As performance analysis used by professional athletes goes mainstream, personal trainers can help people turn their fitness data into a personal health plan.
The baseball movie “Moneyball” and the 2014 German Soccer team’s use of Match Insights both showed how athlete data analysis can help win championships. Today, anyone can track their activity like professional athletes and quantified-self fitness buffs, but not everyone can bear the brunt of data overload from wearable technologies.
Wearable technologies and mobile applications that track daily steps, runs or bike ride distances, heart rates and sleep patterns can be extremely rewarding, according to Craig Friedman, vice president of the performance innovation team at EXOS, a health and fitness company that helps measure athlete performance.
“Technology has really helped facilitate a better understanding of what’s going on with the whole body,” said Friedman.
But Friedman sees this digitization of performance hitting a significant inflection point.
“It’s giving people insights that once required an exercise physiology lab, but the data has come faster than the ability or knowledge to know what to do with it,” he said.
Friedman specializes in MLB spring training preparation, worked with the German men’s national soccer team in 2006, and travelled with the WTA tennis tour in 2001. Over the past few decades, he has witnessed the rise of quantifiable training in professional sports.
“Data for data sake without insight and context really isn’t valuable to many people beyond the subset of quantified-self individuals,” he said.
It’s clear to him coaches will play a critical role in helping people use performance data to develop truly personal fitness regimes.
Friedman said that’s the gist behind EXOS’s decision to team up with Intel. If coaches and trainers learn how to use technology that collects and analyzes performance data, they can help more people reach optimal health.
“Taking a step back from the data then really understanding the individual and what they want from a benefit standpoint helps us frame up that data in different ways that are more relevant to a particular person’s needs,” said Friedman.

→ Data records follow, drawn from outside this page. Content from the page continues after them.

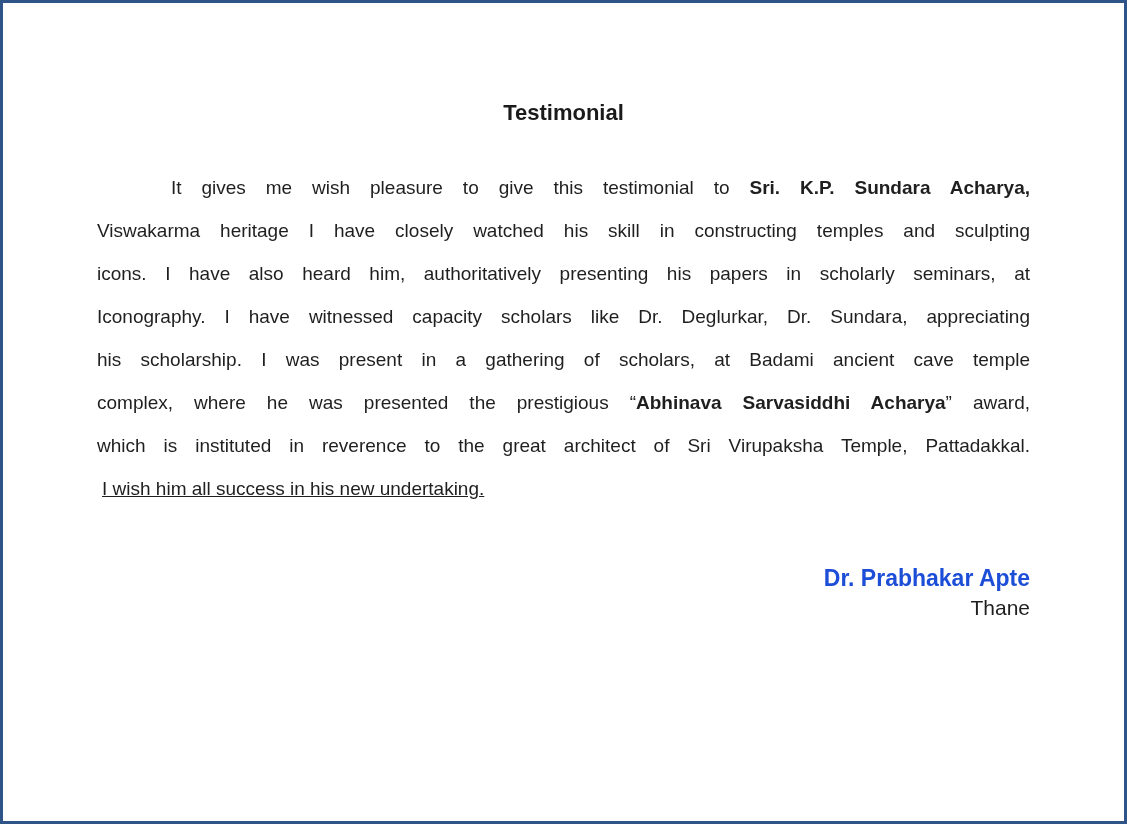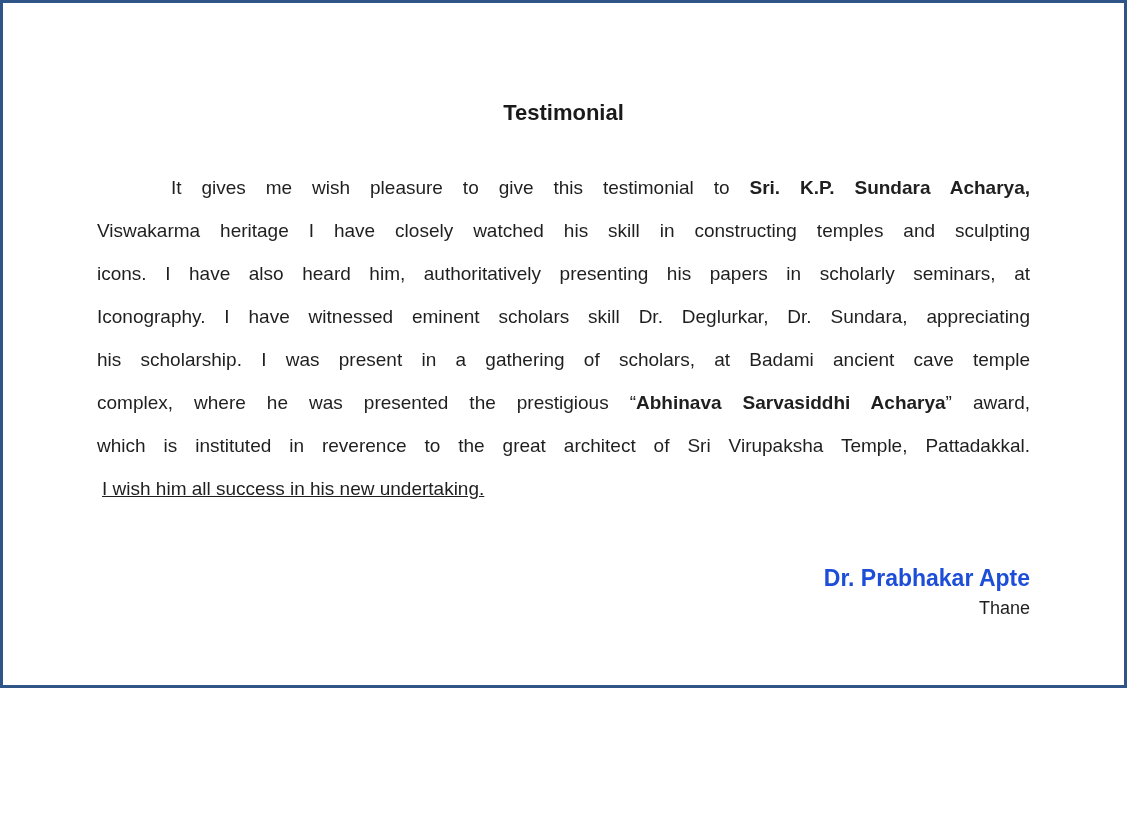--- a/index.html
+++ b/index.html
@@ -4,21 +4,21 @@
 <style>
   html, body {
     margin: 0;
     padding: 0;
     background: #ffffff;
     font-family: "Liberation Sans", "DejaVu Sans", sans-serif;
   }
   .page {
     position: relative;
     width: 1127px;
-    height: 688px;
+    height: 824px;
     box-sizing: border-box;
     border: 3px solid #2f5488;
     background: #ffffff;
     padding: 0 94px;
     overflow: hidden;
     color: #1c1c1c;
   }
   .title {
     margin: 0;
     padding-top: 97px;
@@ -52,37 +52,37 @@
     margin-top: 52px;
     text-align: right;
   }
   .sig-name {
     font-size: 23px;
     font-weight: 700;
     line-height: 32px;
     color: #1d4ed8;
   }
   .sig-place, .sig-date {
-    font-size: 18px;
+    font-size: 21px;
     line-height: 28px;
     color: #1f1f1f;
   }
 </style>
 </head>
 <body>
 
 <div class="page">
 
   <h1 class="title">Testimonial</h1>
 
   <div class="para">
     <div class="line first"><span>It gives me wish pleasure to give this testimonial to </span><b>Sri. K.P. Sundara Acharya,</b></div>
     <div class="line">Viswakarma heritage I have closely watched his skill in constructing temples and sculpting</div>
     <div class="line">icons. I have also heard him, authoritatively presenting his papers in scholarly seminars, at</div>
-    <div class="line">Iconography. I have witnessed eminent scholars skill Dr. Deglurkar, Dr. Sundara, appreciating</div>
+    <div class="line">Iconography. I have witnessed capacity scholars like Dr. Deglurkar, Dr. Sundara, appreciating</div>
     <div class="line">his scholarship. I was present in a gathering of scholars, at Badami ancient cave temple</div>
     <div class="line"><span>complex, where he was presented the prestigious “</span><b>Abhinava Sarvasiddhi Acharya</b><span>” award,</span></div>
     <div class="line">which is instituted in reverence to the great architect of Sri Virupaksha Temple, Pattadakkal.</div>
     <div class="line last">I wish him all success in his new undertaking.</div>
   </div>
 
   <div class="signature">
     <div class="sig-name">Dr. Prabhakar Apte</div>
     <div class="sig-place">Thane</div>
   </div>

Taking a certain number of steps each day, feeling more energetic or less stressful or losing weight are all different priorities for individuals, said Friedman. Starting with benefits or desired results can indicate what data to use.
“If you want to lose weight, are you active enough?,” asked Friedman.
Tracking the number of steps and other daily movement as well as data about diet and sleep over time can help identify areas where behavior changes increase changes for achieving health goals.
Looking ahead, Friedman points to people’s desire to “be like Mike (Jordan),” or other professional athletes. He sees performance data as a great motivator.
“Many people, especially younger fans participating in the sport, are interested in how they stack up against pro athletes,” said Friedman.
Although comparing personal fitness data with professional athletes isn’t easy today, Friedman believes a common language around performance standards would help. It’s something EXOS does today with professional athletes.
“We take data about someone’s performance capabilities across mindset, nutrition, movement and recovery, and quantify it into an overall performance quotient score,” said Friedman.
Once people have their own performance quotient score, Friedman said they could use it to create a healthy training regime so their performance data can compete against their favorite athlete.
People are being exposed to new kinds of performance data from professional athletes in many sports. For snowboarders, hitting earth with a force of 10Gs could be considered a soft landing, but until a small tracking device placed on snowboards at the Winter X Games delivered the data, it was difficult to tell for sure.
Like runners wearing fitness trackers, X Games athletes in two men’s events – Slopestyle and Big Air – fitted their snowboards with a pencil eraser-sized Intel Curie compute module.
The module connected to an accelerometer, gyroscope, compass, barometer and GPS technology to get measurement for things like velocity, air time, height, distance and rotation.
By knowing an athlete’s acceleration in relation to free-fall speed, fans watching the snowboard competition now had a new scientific statistic to compare across other daredevil athletes. It also made many amateur snowboarders curious about the G-force threshold they’d need to maintain for a smooth landing.
If the Winter X Games is any indication, having insightful performance data is a great motivator for pro and amateur athletes alike.